WASHINGTON EXAMINER (OLD BUT VERY REVELANT)

A new tool to fight the EPA


A conservative group is working on a way to allow states to join together to reject the Obama administration's proposed carbon emissions limits on power plants.
The Texas Public Policy Foundation is drafting legislative language that it says would allow states to enter into a compact to opt out of the Environmental Protection Agency's proposed rules, expected to be finalized this summer.

But the group faces two significant hurdles: Congress would need to approve the multi-state plan and, on top of it, the constitutionality of such a pact is dubious.
The foundation's effort rests on the compact clause in the Constitution, which says, "No state shall, without the consent of Congress...enter into any agreement or compact with another state." The clause was designed so that two or more states could not band together to challenge the supremacy of the federal government, unless Congress gives such a compact its blessing.
More from the Washington Examiner
"Compacts are a method that states have used to create essentially contracts between themselves on a whole bunch of things," Doug Domenech, director of the group's Fueling Freedom Project, told the Washington Examiner, saying the push was modeled after a similar pact to opt out of the Affordable Care Act.
Given the current congressional calculus, a thumbs up from Capitol Hill to ignore the centerpiece of President Obama's climate agenda is unlikely.

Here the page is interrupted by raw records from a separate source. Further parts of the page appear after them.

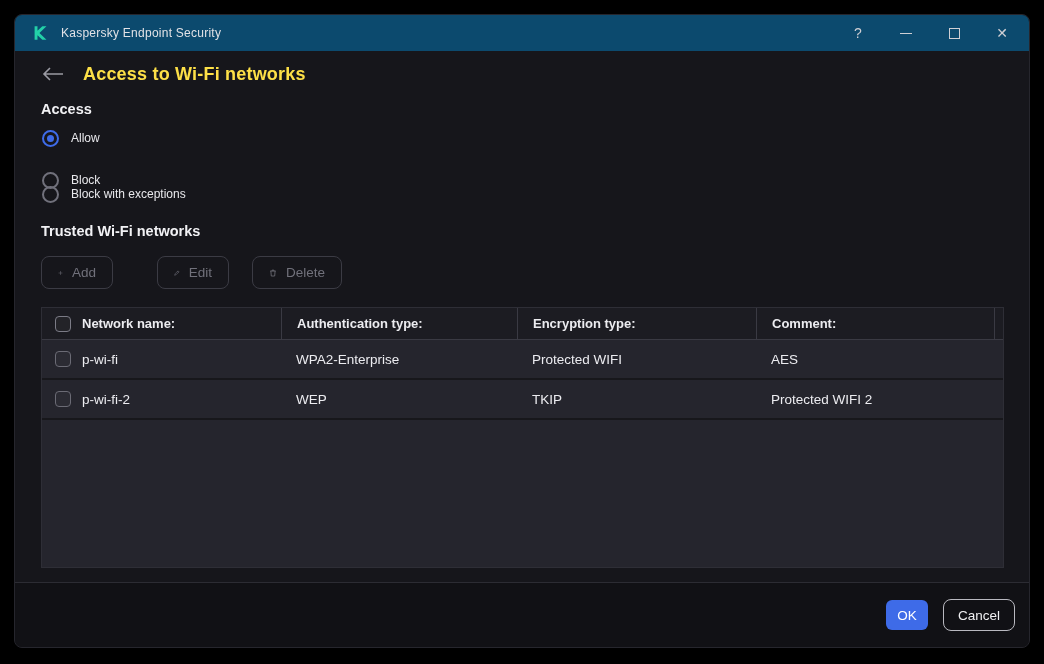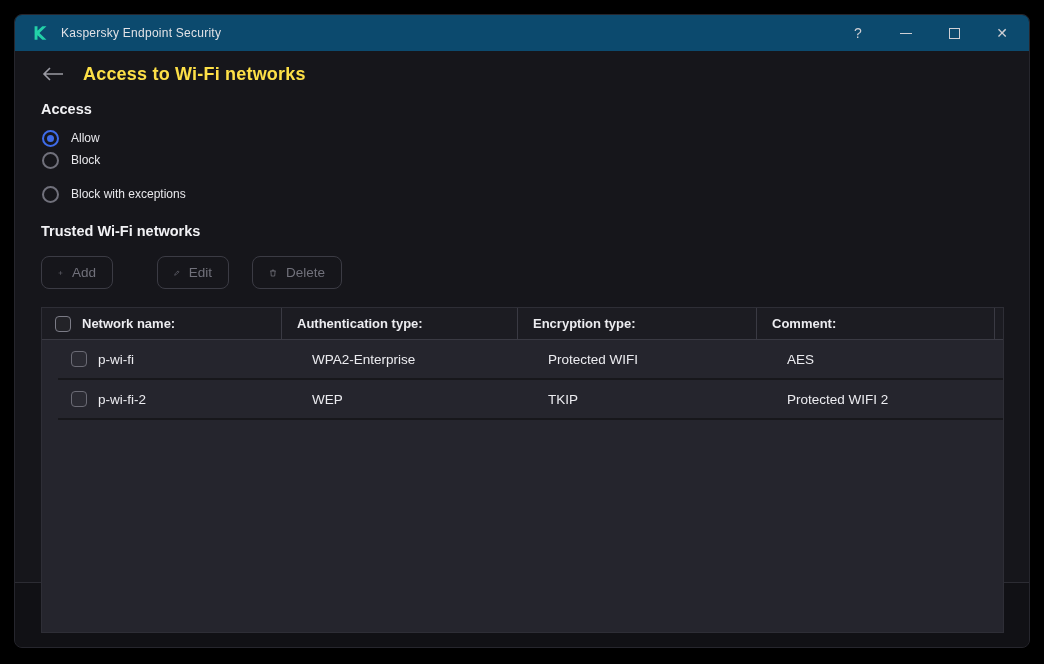--- a/index.html
+++ b/index.html
@@ -40,7 +40,7 @@
   .heading-trusted { top: 172px; }
 
   .radio-row { position: absolute; left: 27px; display: flex; align-items: center; height: 18px; cursor: default; }
-  .radio-row.r0 { top: 78px; } .radio-row.r1 { top: 100px; } .radio-row.r2 { top: 134px; }
+  .radio-row.r0 { top: 78px; } .radio-row.r1 { top: 120px; } .radio-row.r2 { top: 134px; }
   .radio-ctl {
     width: 17px; height: 17px; border-radius: 50%; border: 2px solid #70707b;
     flex: 0 0 auto; position: relative; background: transparent;

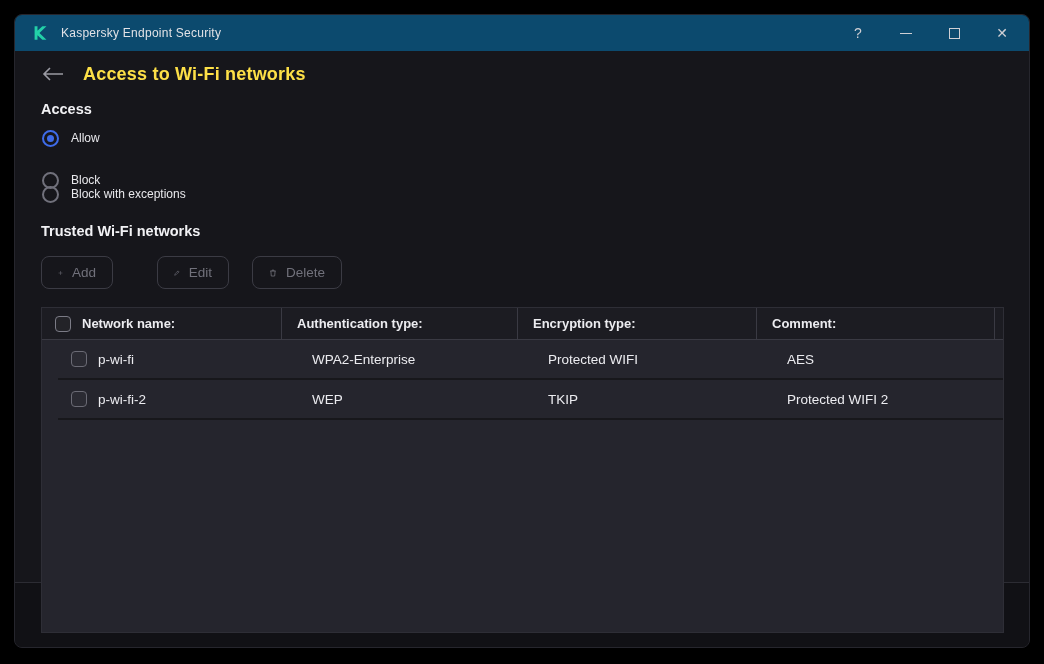--- a/index.html
+++ b/index.html
@@ -65,8 +65,8 @@
 
   
   .net-table {
-    position: absolute; left: 26px; top: 256px; width: 963px; height: 326px;
-    background: #25252d; border: 1px solid #2e2e36; display: flex; flex-direction: column;
+    position: absolute; left: 26px; top: 256px; width: 963px; height: 261px;
+    background: #25252d; border: 1px solid #2e2e36; display: flex; flex-direction: column; align-items: flex-end;
   }
   .t-row { display: grid; grid-template-columns: 239px 236px 239px 238px 9px; align-items: center; }
   .t-head { height: 32px; background: #1c1c22; border-bottom: 1px solid #3a3a43; font-weight: bold; }

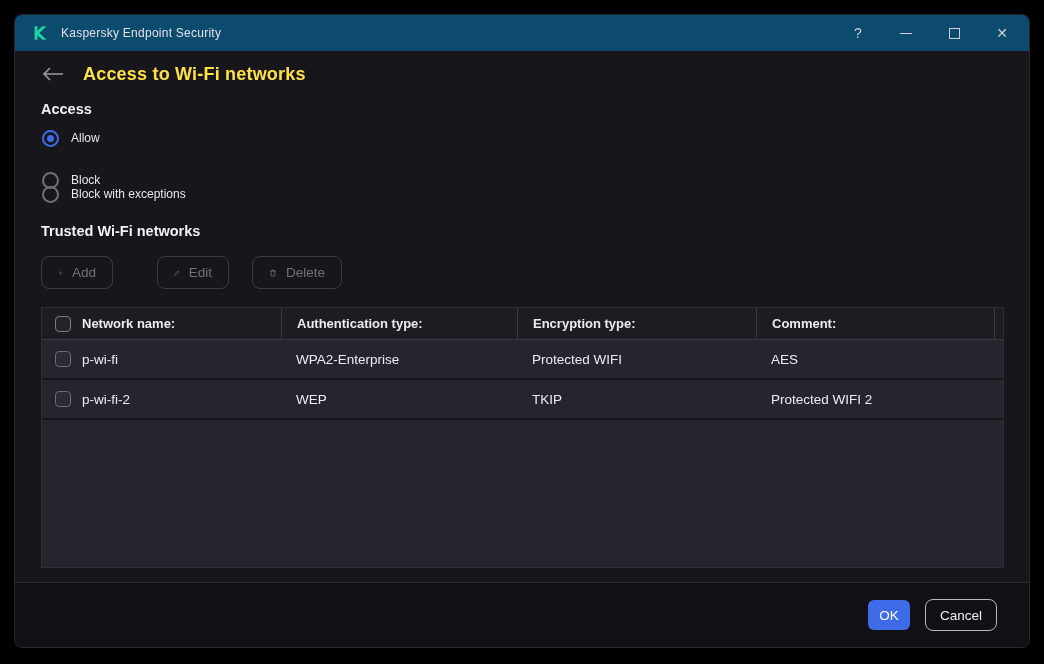--- a/index.html
+++ b/index.html
@@ -86,7 +86,7 @@
   
   .footer {
     height: 65px; background: #111115; border-top: 1px solid #2c2c33; flex: 0 0 auto;
-    display: flex; align-items: center; justify-content: flex-end; padding-right: 32px; gap: 15px;
+    display: flex; align-items: center; justify-content: flex-end; padding-right: 14px; gap: 15px;
   }
   .ok-btn {
     min-width: 42px; height: 30px; background: #3e6be8; color: #ffffff; border: none;

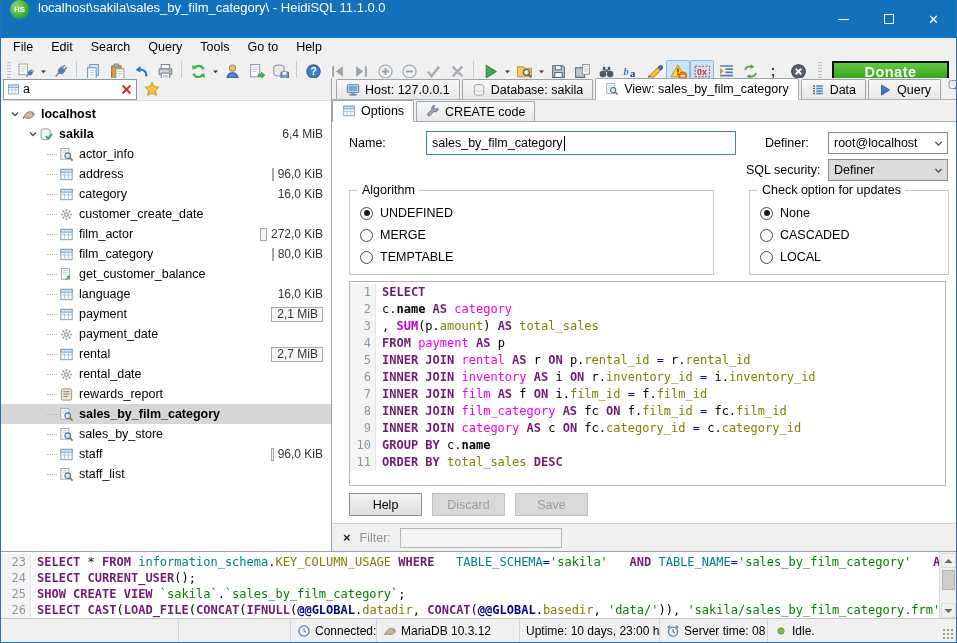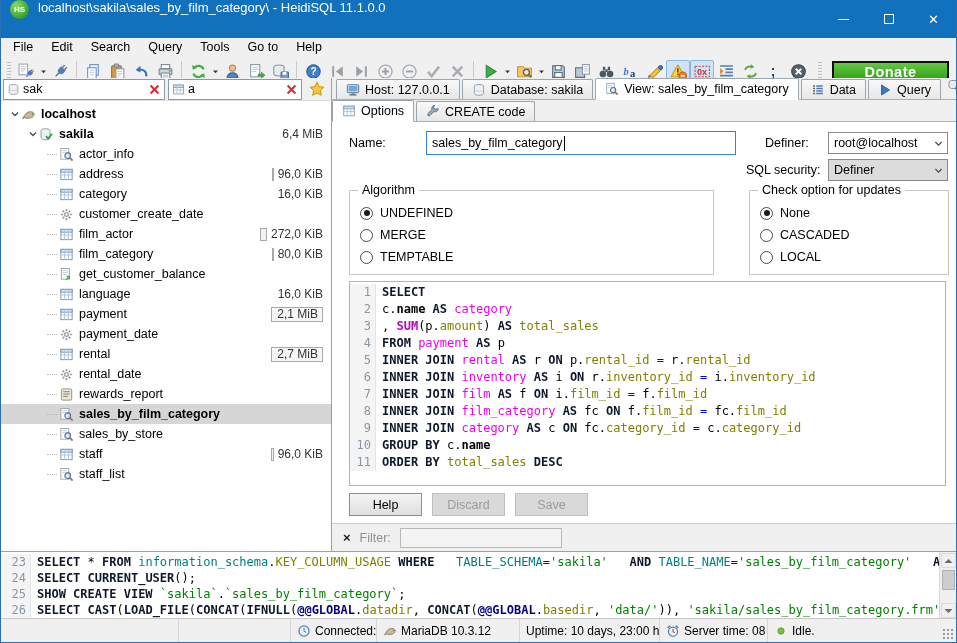--- a/index.html
+++ b/index.html
@@ -452,21 +452,6 @@
 
   <div class="sidebar">
     <div class="sfrow">
-      <div class="sfilter" style="width:162px">
-        <span class="ic">
-            <svg width="13" height="13" viewBox="0 0 16 16">
-              <ellipse cx="8" cy="3.8" rx="5.3" ry="2.1" fill="#eef1f4" stroke="#8a97a5"></ellipse>
-              <path d="M2.7 3.8v8.2c0 1.2 2.4 2.1 5.3 2.1s5.3-.9 5.3-2.1V3.8" fill="#eef1f4" stroke="#8a97a5"></path>
-              <path d="M2.7 7.2c0 1.2 2.4 2.1 5.3 2.1s5.3-.9 5.3-2.1" fill="none" stroke="#c3ccd4"></path>
-            </svg>
-          </span>
-        <span class="sftext">sak</span>
-        <span class="ic">
-            <svg width="13" height="13" viewBox="0 0 16 16">
-              <path d="M3.2 3.2l9.6 9.6M12.8 3.2l-9.6 9.6" stroke="#cc3333" stroke-width="2.6"></path>
-            </svg>
-          </span>
-      </div>
       <div class="sfilter" style="width:134px">
         <span class="ic">
             <svg width="13" height="13" viewBox="0 0 16 16">

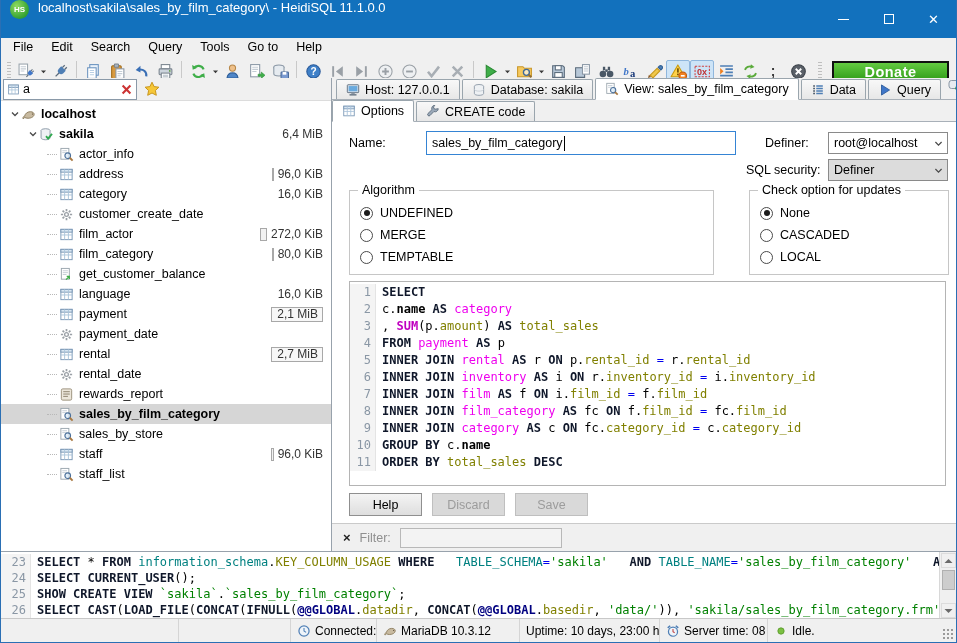--- a/index.html
+++ b/index.html
@@ -74,7 +74,7 @@
   .editor{position:absolute;left:17px;top:159px;width:597px;height:205px;border:1px solid #b4b4b4;font-family:"DejaVu Sans Mono",monospace;font-size:12px;line-height:17px;overflow:hidden;background:#fff;padding-top:2px}
   .cl{white-space:pre;display:flex}
   .ln{flex:0 0 26px;text-align:right;padding-right:4px;color:#8a97a5;background:#f4f4f4;border-right:1px solid #e4e4e4;margin-right:6px}
-  .k{color:#0f172a;font-weight:bold}
+  .k{color:#701a75;font-weight:bold}
   .o{color:#0000f0}
   .t{color:#ee00ee}
   .f{color:#c000c0;font-weight:bold}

Even Democrats from coal-dependent states who loathe the regulation likely wouldn't dream of crossing the president to set such a precedent.
Regardless, Domenech said states have shown interest, though he declined to name which ones.
The effort won't start in earnest until early next year, as most state legislatures have concluded their annual sessions. For now, Domenech is working on the language each state would need to pass to join the compact. He is targeting about 30 states, chiefly the 14 that have sued the EPA over the regulation and states that have said they wouldn't comply with the entire regulation.
"The drumbeat is really starting on this particular rule. A lot of people conflate what the EPA rule is doing with ozone, but the Clean Power Plan is a different animal because it's trying to reorganize power markets beyond the authority of what they're allowed to do," said Domenech, who served at the Interior Department under former President George W. Bush and was most recently Virginia's secretary of natural resources under former Republican Gov. Bob McDonnell.
Also from the Washington Examiner
But some constitutional scholars question whether the compact would legally give states the ability to cast aside the regulation.
The issue is that the EPA is implementing the power plant rule, which aims to slash electricity emissions 30 percent below 2005 levels by 2030 through the Clean Air Act. Administrative rules that are carried out as part of a federal law are interpreted as sharing in the supremacy clause, said Louis Seidman, a constitutional law expert at Georgetown University Law Center. The compact clause was created to prevent groups of states from subverting that supremacy.
"Even if the compact clause is read as an implicit endorsement of the states' ability to format compacts, there's nothing in the clause suggesting that the compacts are superior to statutes," Seidman said in an email.
There is, however, room for disagreement. Mark Tushnet, a constitutional law expert at Harvard Law School, said getting congressional approval for a compact is an explicit green light to circumvent laws passed by Congress or any regulations enabled by an underlying statute.
"In general, the inter-state compacts clause applies only to agreements that would otherwise undermine national law or policy (and so might be thought to be inconsistent with the idea that national law is supreme), and the point of getting congressional consent is to ensure that the national legislature agrees that the compact would not undermine national law," Tushnet said in an email.
Also from the Washington Examiner
To be sure, Domenech is hearing the same mixed signals. But he said the compact offers another tool for states that oppose the regulation.
And he points out that the question of constitutionality didn't stop the EPA from issuing its proposed rule, which is likely to draw more lawsuits when finalized. Why should it stop him?
"At this point, I'm not the authority," he said.